## WHAT TO WORK ON
Word for word, restate the lines from the top of the records below through the line with "-60,7 +60,7 @@", both included, with no pictures in the result.

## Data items
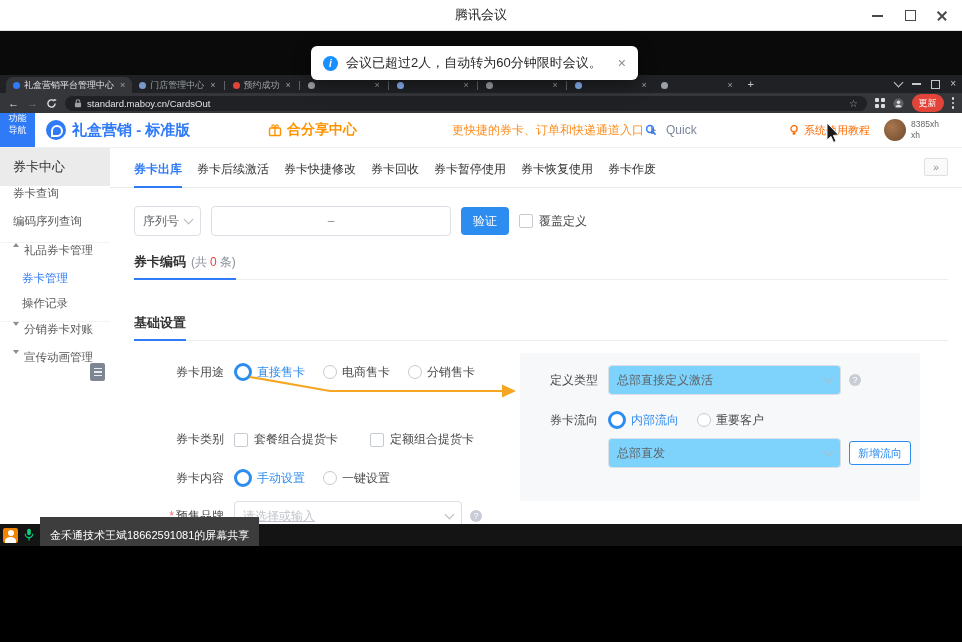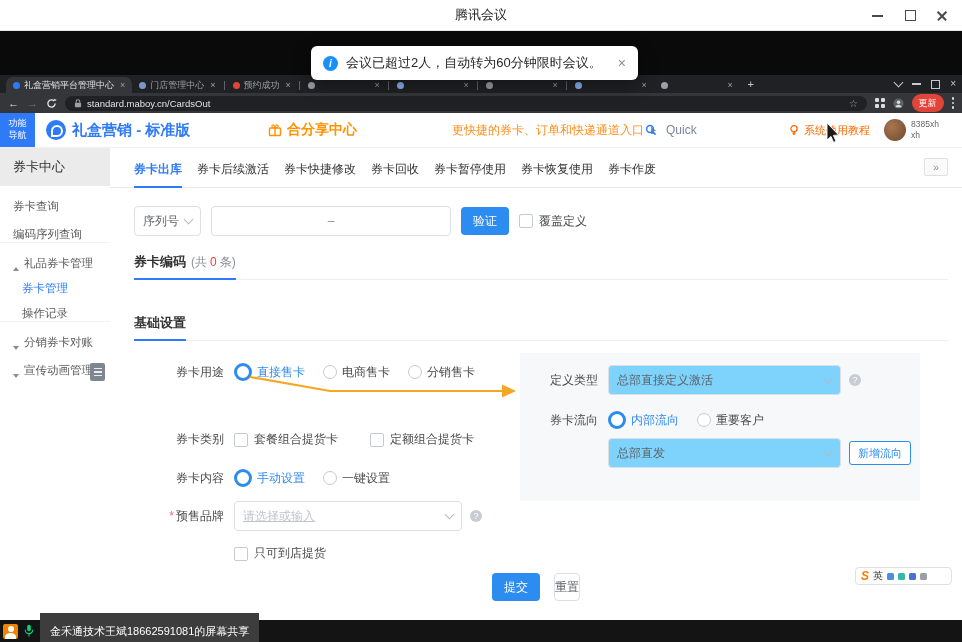--- a/index.html
+++ b/index.html
@@ -4,7 +4,7 @@
 <style>
   html,body{margin:0;padding:0;}
   body{width:962px;height:642px;font-family:"Liberation Sans","DejaVu Sans",sans-serif;background:#000;}
-  .win{position:relative;width:962px;height:642px;background:#0a0a0a;overflow:hidden;}
+  .win{position:relative;width:962px;height:546px;background:#0a0a0a;overflow:hidden;}
 
   
   .titlebar{position:absolute;top:0;left:0;width:100%;height:30px;background:#fff;border-bottom:1px solid #e6e6e6;z-index:30;}

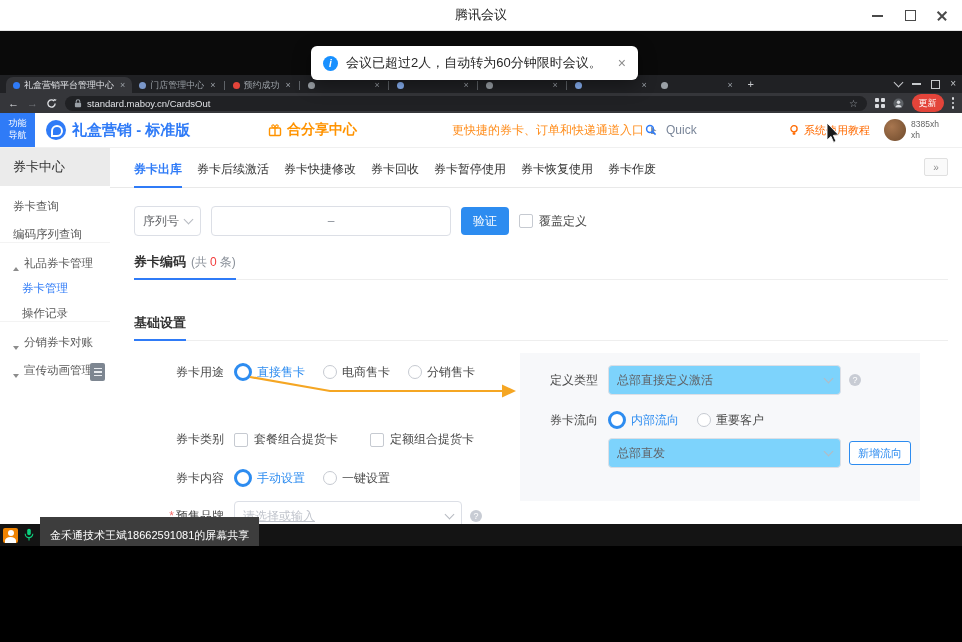--- a/index.html
+++ b/index.html
@@ -60,7 +60,7 @@
   .app{position:relative;height:507px;background:#fff;}
   .app-header{position:relative;height:34px;background:#fff;border-bottom:1px solid #f0f0f0;}
   .nav-toggle{position:absolute;left:0;top:0;width:35px;height:34px;background:#2f7bf7;color:#fff;font-size:9px;
-    display:flex;flex-direction:column;align-items:center;justify-content:center;line-height:1.3;cursor:pointer;}
+    display:flex;flex-direction:column;align-items:center;line-height:1.3;cursor:pointer;}
   .brand{position:absolute;left:46px;top:0;height:34px;display:flex;align-items:center;gap:6px;color:#2f7bf7;font-size:15px;font-weight:bold;}
   .brand-ic{width:20px;height:20px;border-radius:50%;background:#2f7bf7;position:relative;flex:none;}
   .brand-ic::after{content:"";position:absolute;left:5px;top:5px;width:8px;height:8px;border:2px solid #fff;border-radius:50% 50% 50% 0;}

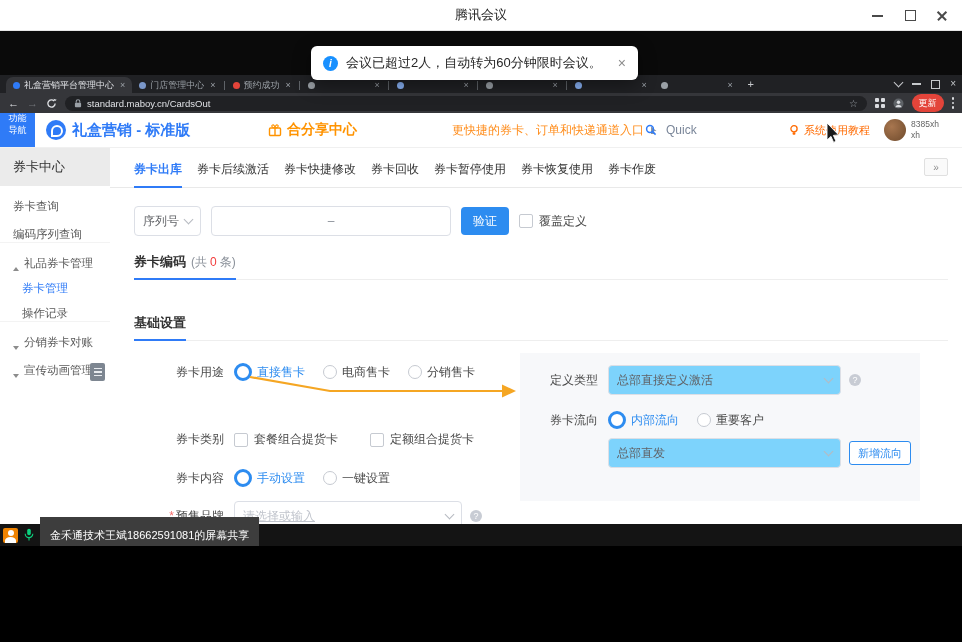--- a/index.html
+++ b/index.html
@@ -75,7 +75,7 @@
   .app-body{position:relative;height:473px;}
   .sidebar{position:absolute;left:0;top:0;width:110px;height:100%;background:#fff;border-right:1px solid #ececec;}
   .sb-title{height:38px;background:#ebebeb;display:flex;align-items:center;padding-left:13px;font-size:13px;color:#333;}
-  .sb-item{height:28px;display:flex;align-items:flex-end;padding-left:13px;font-size:11.5px;color:#595959;cursor:pointer;}
+  .sb-item{height:28px;display:flex;align-items:flex-start;padding-left:13px;font-size:11.5px;color:#595959;cursor:pointer;}
   .sb-item.bordered{border-bottom:1px solid #f3f3f3;}
   .sb-item.sub{height:25px;padding-left:22px;}
   .sb-item.active{color:#2f7bf7;}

## TASK SOLUTION
--- a/index.html
+++ b/index.html
@@ -4,7 +4,7 @@
 <style>
   html,body{margin:0;padding:0;}
   body{width:962px;height:642px;font-family:"Liberation Sans","DejaVu Sans",sans-serif;background:#000;}
-  .win{position:relative;width:962px;height:642px;background:#0a0a0a;overflow:hidden;}
+  .win{position:relative;width:962px;height:546px;background:#0a0a0a;overflow:hidden;}
 
   
   .titlebar{position:absolute;top:0;left:0;width:100%;height:30px;background:#fff;border-bottom:1px solid #e6e6e6;z-index:30;}

--- a/index.html
+++ b/index.html
@@ -60,7 +60,7 @@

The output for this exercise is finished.